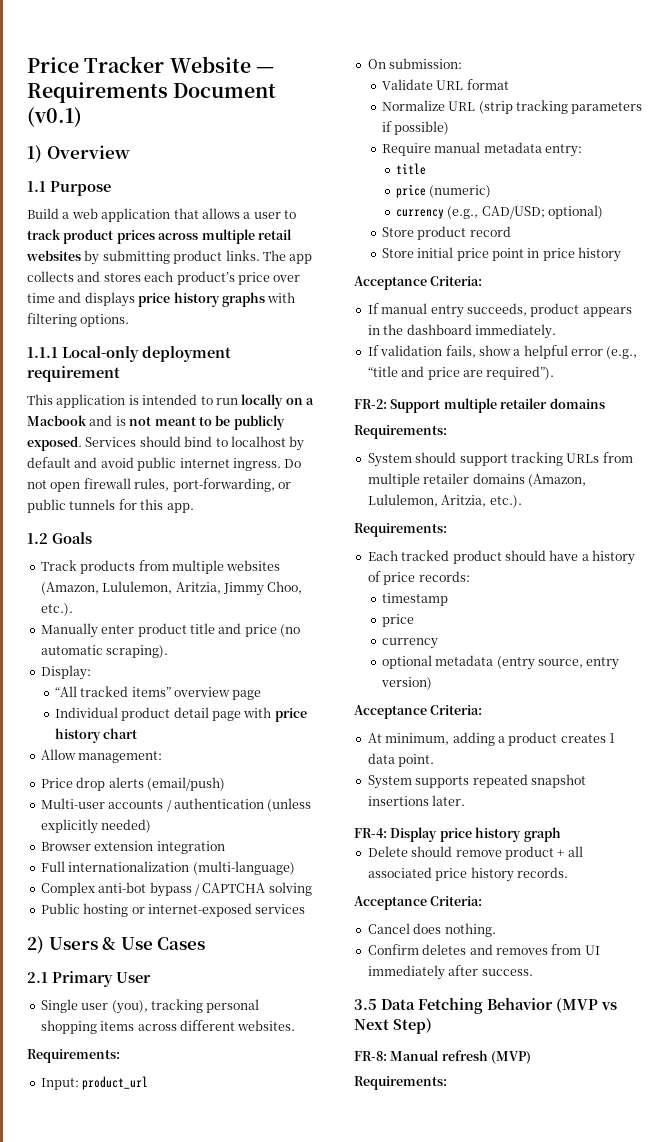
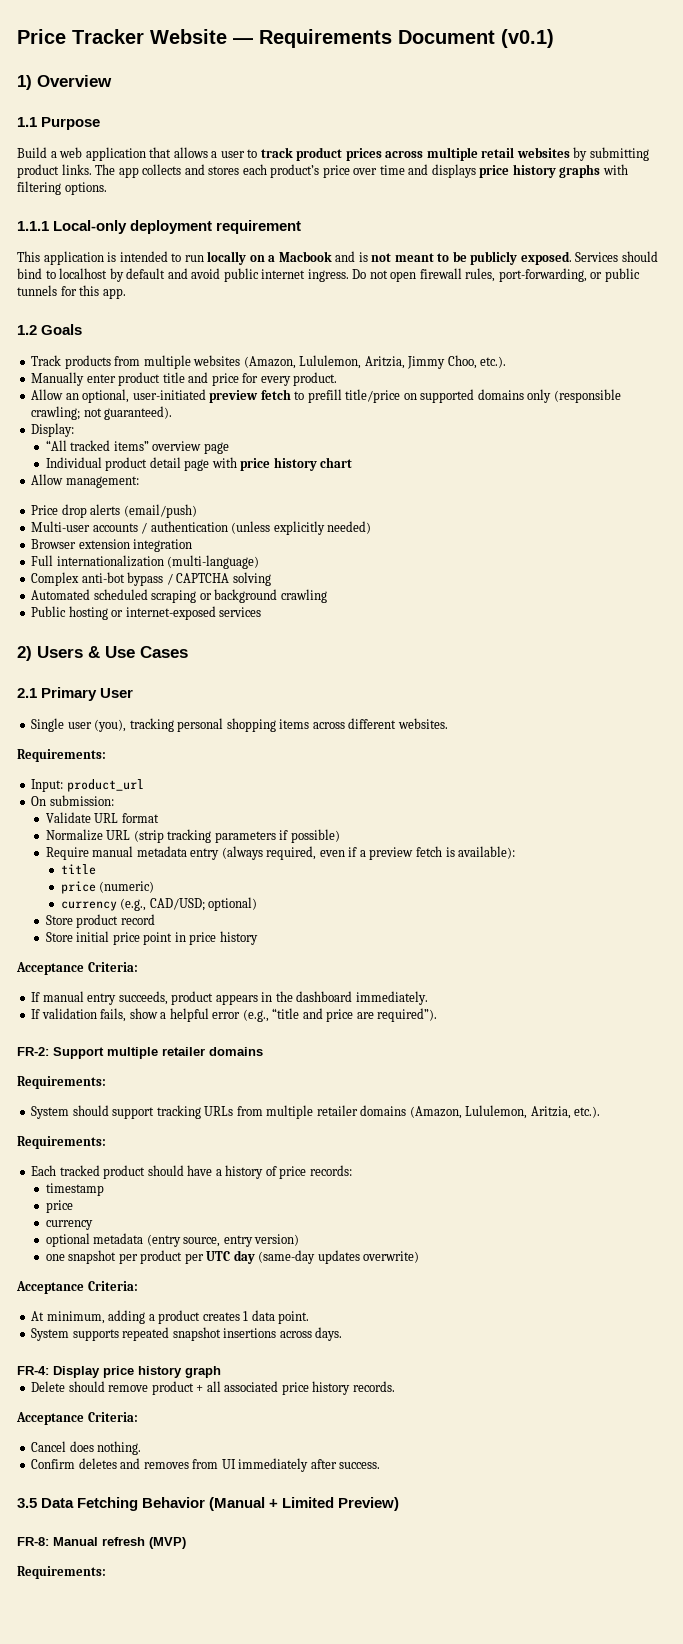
- Manually enter product title and price (no automatic scraping).
+ Manually enter product title and price for every product.
+ Allow an optional, user-initiated preview fetch to prefill title/price on supported domains only (responsible crawling; not guaranteed).
+ Automated scheduled scraping or background crawling
- Require manual metadata entry:
+ Require manual metadata entry (always required, even if a preview fetch is available):
+ one snapshot per product per UTC day (same-day updates overwrite)
- System supports repeated snapshot insertions later.
+ System supports repeated snapshot insertions across days.
- 3.5 Data Fetching Behavior (MVP vs Next Step)
+ 3.5 Data Fetching Behavior (Manual + Limited Preview)

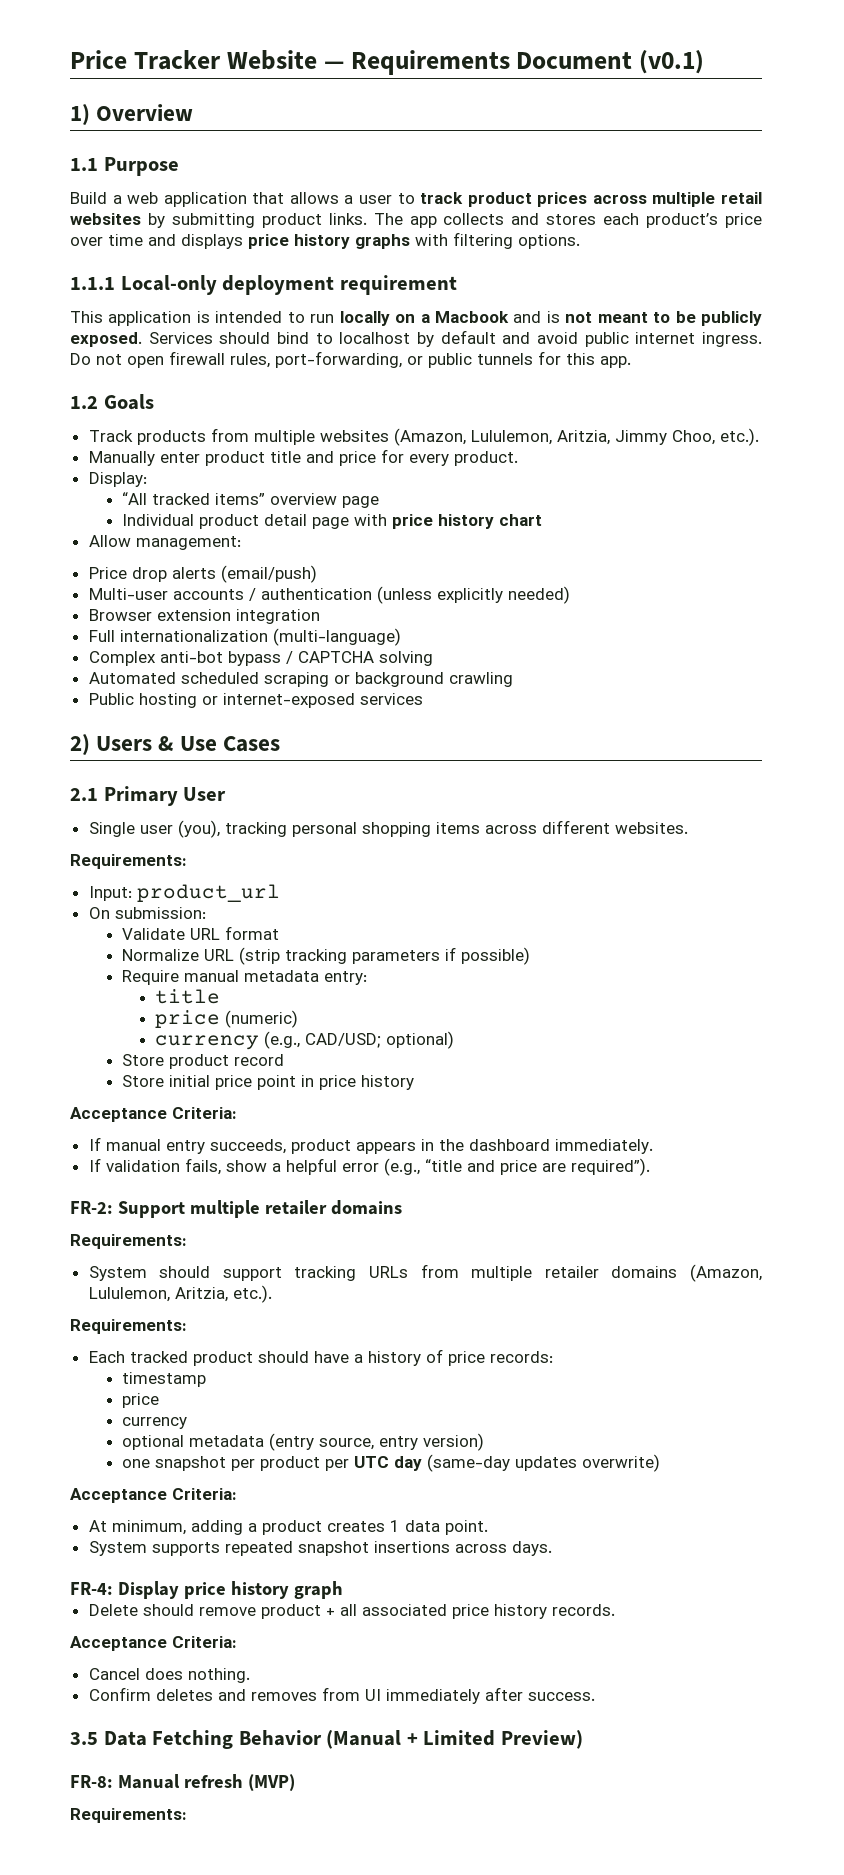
- Allow an optional, user-initiated preview fetch to prefill title/price on supported domains only (responsible crawling; not guaranteed).
- Require manual metadata entry (always required, even if a preview fetch is available):
+ Require manual metadata entry:

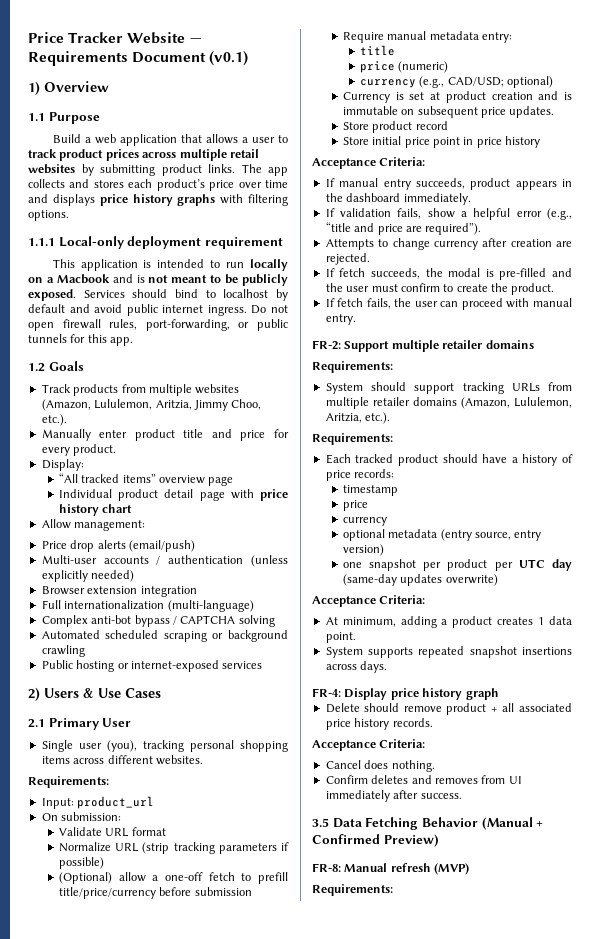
+ (Optional) allow a one-off fetch to prefill title/price/currency before submission
+ Currency is set at product creation and is immutable on subsequent price updates.
+ Attempts to change currency after creation are rejected.
+ If fetch succeeds, the modal is pre-filled and the user must confirm to create the product.
+ If fetch fails, the user can proceed with manual entry.
- 3.5 Data Fetching Behavior (Manual + Limited Preview)
+ 3.5 Data Fetching Behavior (Manual + Confirmed Preview)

====

*Goal of the exercise*.
Through the line containing "insertions across days." and no further, restate the data above word for word from its first line, leaving out pictures.

*Answer section*.
- Manually enter product title and price (no automatic scraping).
+ Manually enter product title and price for every product.
+ Allow an optional, user-initiated preview fetch to prefill title/price on supported domains only (responsible crawling; not guaranteed).
+ Automated scheduled scraping or background crawling
- Require manual metadata entry:
+ Require manual metadata entry (always required, even if a preview fetch is available):
+ one snapshot per product per UTC day (same-day updates overwrite)
- System supports repeated snapshot insertions later.
+ System supports repeated snapshot insertions across days.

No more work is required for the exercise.